● TASK ITEM
No pictures, please. Copy exactly the lines from the one with "total: 6521.22 -> 4753.88" through the final line below.

[[ GIVEN INFORMATION, beginning ]]

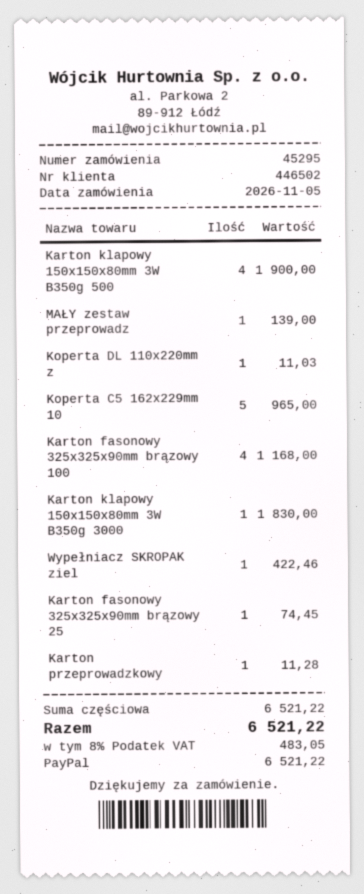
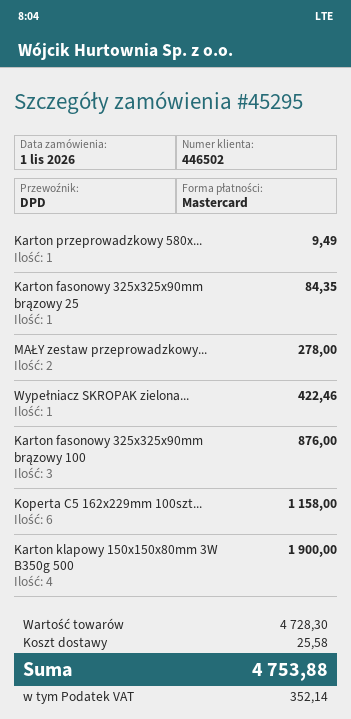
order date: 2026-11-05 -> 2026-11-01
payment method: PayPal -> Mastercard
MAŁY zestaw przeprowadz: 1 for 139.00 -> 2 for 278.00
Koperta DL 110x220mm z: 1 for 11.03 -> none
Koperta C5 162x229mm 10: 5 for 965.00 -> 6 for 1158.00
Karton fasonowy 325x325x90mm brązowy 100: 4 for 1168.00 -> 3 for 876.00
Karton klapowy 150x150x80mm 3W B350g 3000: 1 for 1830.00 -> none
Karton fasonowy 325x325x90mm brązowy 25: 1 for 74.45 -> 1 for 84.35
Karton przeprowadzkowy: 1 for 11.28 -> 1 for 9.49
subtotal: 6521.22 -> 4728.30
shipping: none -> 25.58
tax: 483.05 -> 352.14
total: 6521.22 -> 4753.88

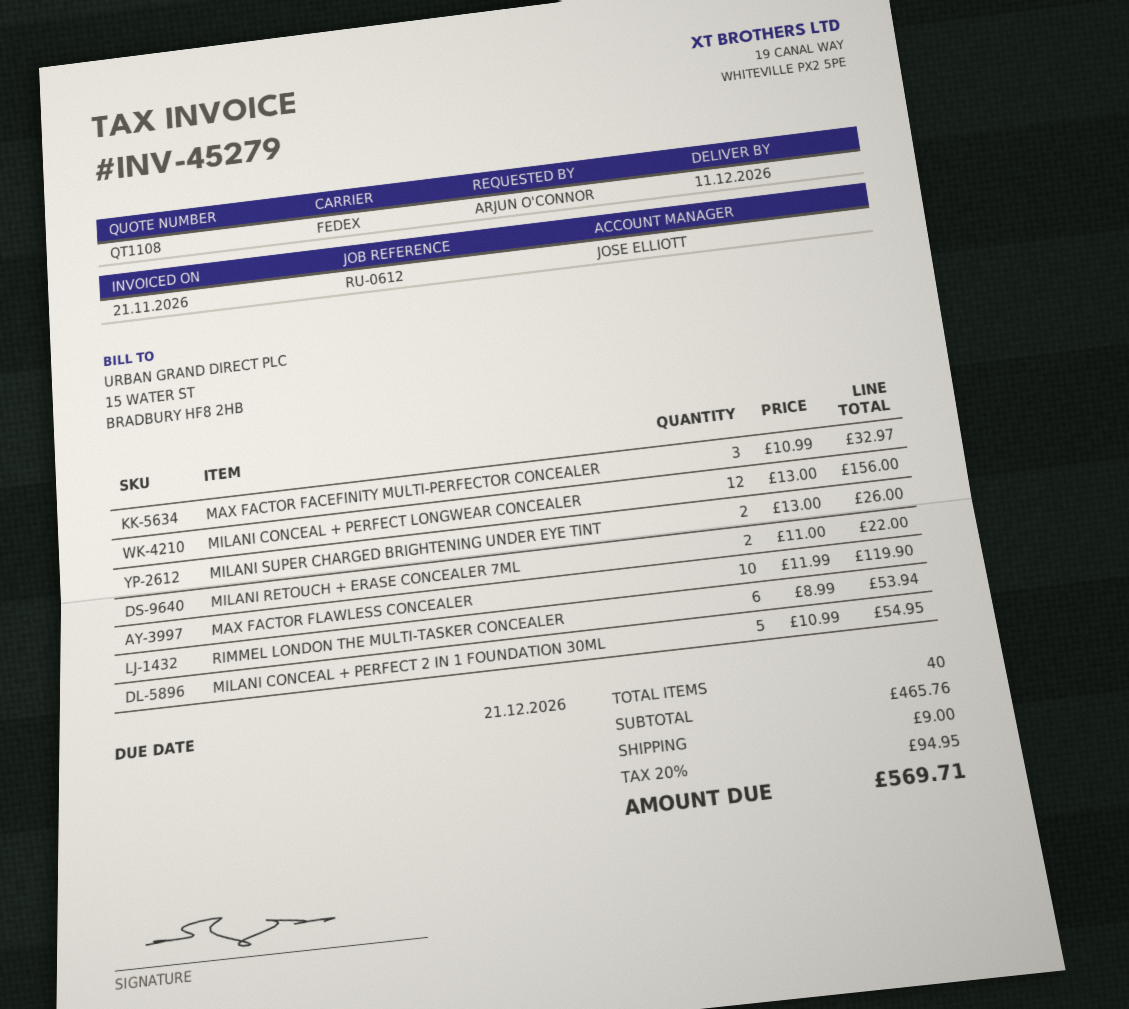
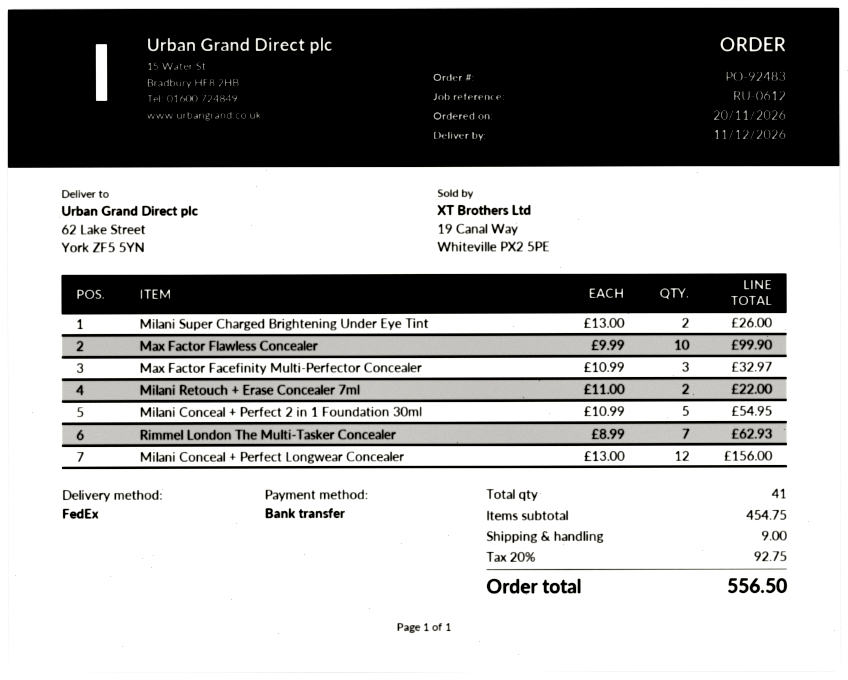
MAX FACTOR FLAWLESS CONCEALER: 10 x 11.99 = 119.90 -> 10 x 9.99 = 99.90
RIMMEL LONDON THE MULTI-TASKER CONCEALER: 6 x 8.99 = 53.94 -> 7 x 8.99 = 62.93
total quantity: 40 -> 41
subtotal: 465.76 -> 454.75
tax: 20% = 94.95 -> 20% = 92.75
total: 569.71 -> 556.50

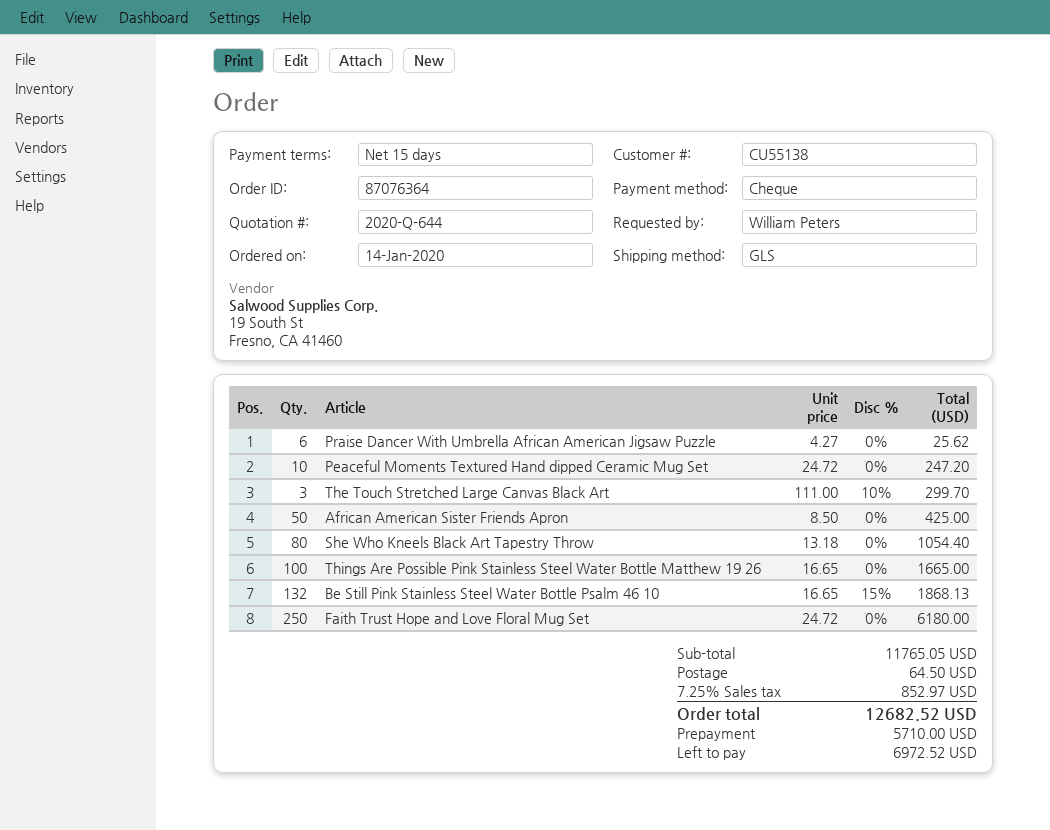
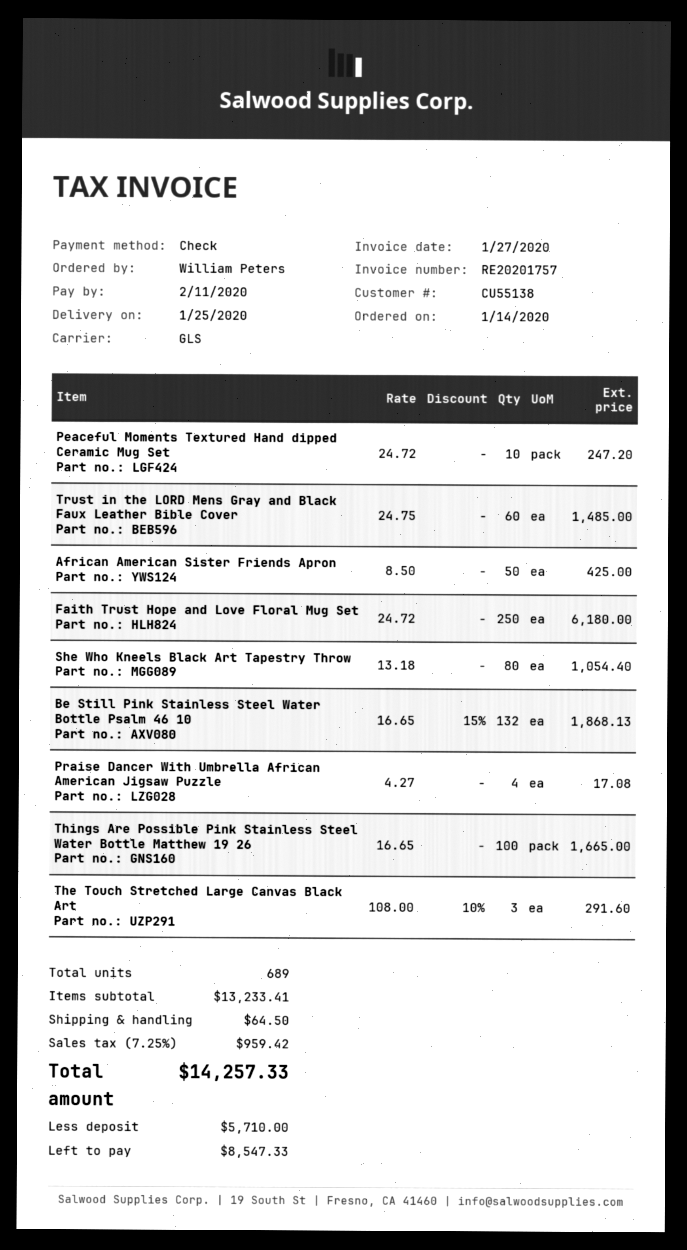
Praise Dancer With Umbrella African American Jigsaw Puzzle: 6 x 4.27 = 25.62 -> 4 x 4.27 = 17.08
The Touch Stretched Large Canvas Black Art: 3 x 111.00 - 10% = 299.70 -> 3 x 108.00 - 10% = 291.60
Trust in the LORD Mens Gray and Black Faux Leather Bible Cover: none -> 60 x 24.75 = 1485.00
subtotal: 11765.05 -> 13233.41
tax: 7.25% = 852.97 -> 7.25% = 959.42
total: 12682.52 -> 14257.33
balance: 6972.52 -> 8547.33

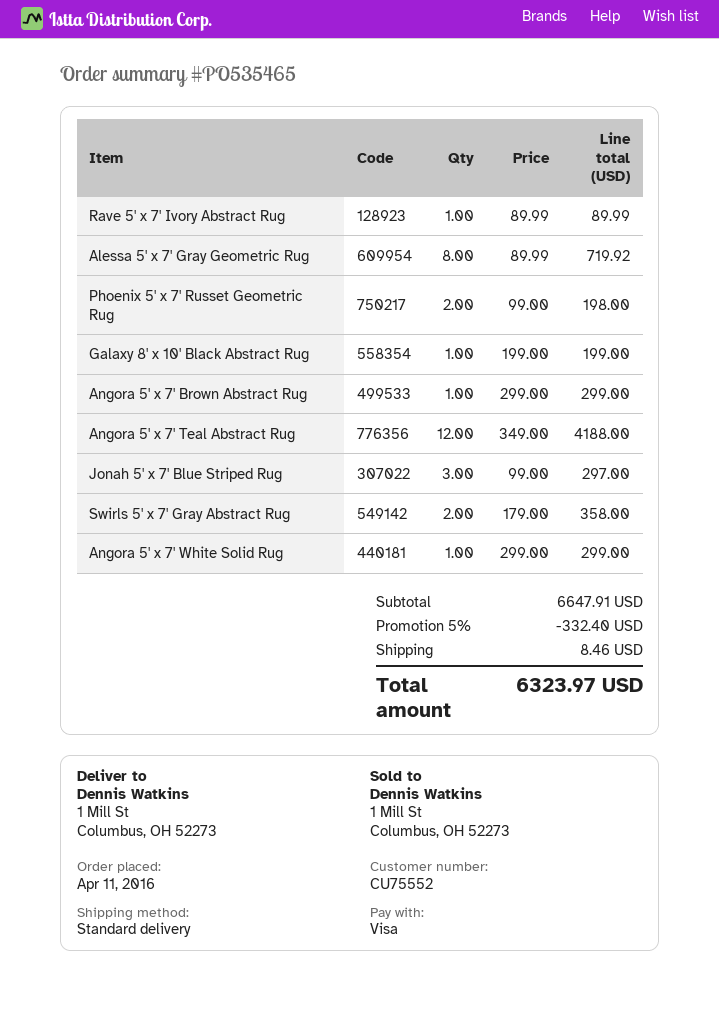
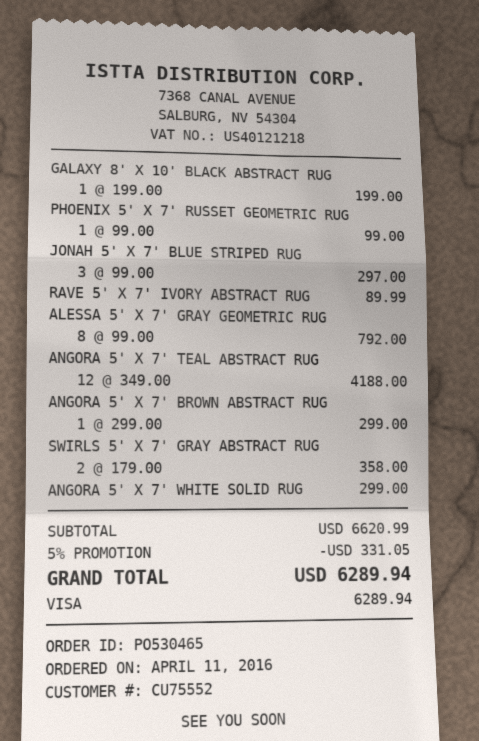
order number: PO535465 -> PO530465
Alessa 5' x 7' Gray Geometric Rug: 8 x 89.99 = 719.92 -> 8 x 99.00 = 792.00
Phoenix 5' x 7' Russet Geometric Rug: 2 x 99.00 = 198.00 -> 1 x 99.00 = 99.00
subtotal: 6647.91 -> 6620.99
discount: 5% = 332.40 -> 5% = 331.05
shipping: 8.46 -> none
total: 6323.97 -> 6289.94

[[ GIVEN INFORMATION, end ]]

● TASK RESULT
total: 6521.22 -> 4753.88

MAX FACTOR FLAWLESS CONCEALER: 10 x 11.99 = 119.90 -> 10 x 9.99 = 99.90
RIMMEL LONDON THE MULTI-TASKER CONCEALER: 6 x 8.99 = 53.94 -> 7 x 8.99 = 62.93
total quantity: 40 -> 41
subtotal: 465.76 -> 454.75
tax: 20% = 94.95 -> 20% = 92.75
total: 569.71 -> 556.50

Praise Dancer With Umbrella African American Jigsaw Puzzle: 6 x 4.27 = 25.62 -> 4 x 4.27 = 17.08
The Touch Stretched Large Canvas Black Art: 3 x 111.00 - 10% = 299.70 -> 3 x 108.00 - 10% = 291.60
Trust in the LORD Mens Gray and Black Faux Leather Bible Cover: none -> 60 x 24.75 = 1485.00
subtotal: 11765.05 -> 13233.41
tax: 7.25% = 852.97 -> 7.25% = 959.42
total: 12682.52 -> 14257.33
balance: 6972.52 -> 8547.33

order number: PO535465 -> PO530465
Alessa 5' x 7' Gray Geometric Rug: 8 x 89.99 = 719.92 -> 8 x 99.00 = 792.00
Phoenix 5' x 7' Russet Geometric Rug: 2 x 99.00 = 198.00 -> 1 x 99.00 = 99.00
subtotal: 6647.91 -> 6620.99
discount: 5% = 332.40 -> 5% = 331.05
shipping: 8.46 -> none
total: 6323.97 -> 6289.94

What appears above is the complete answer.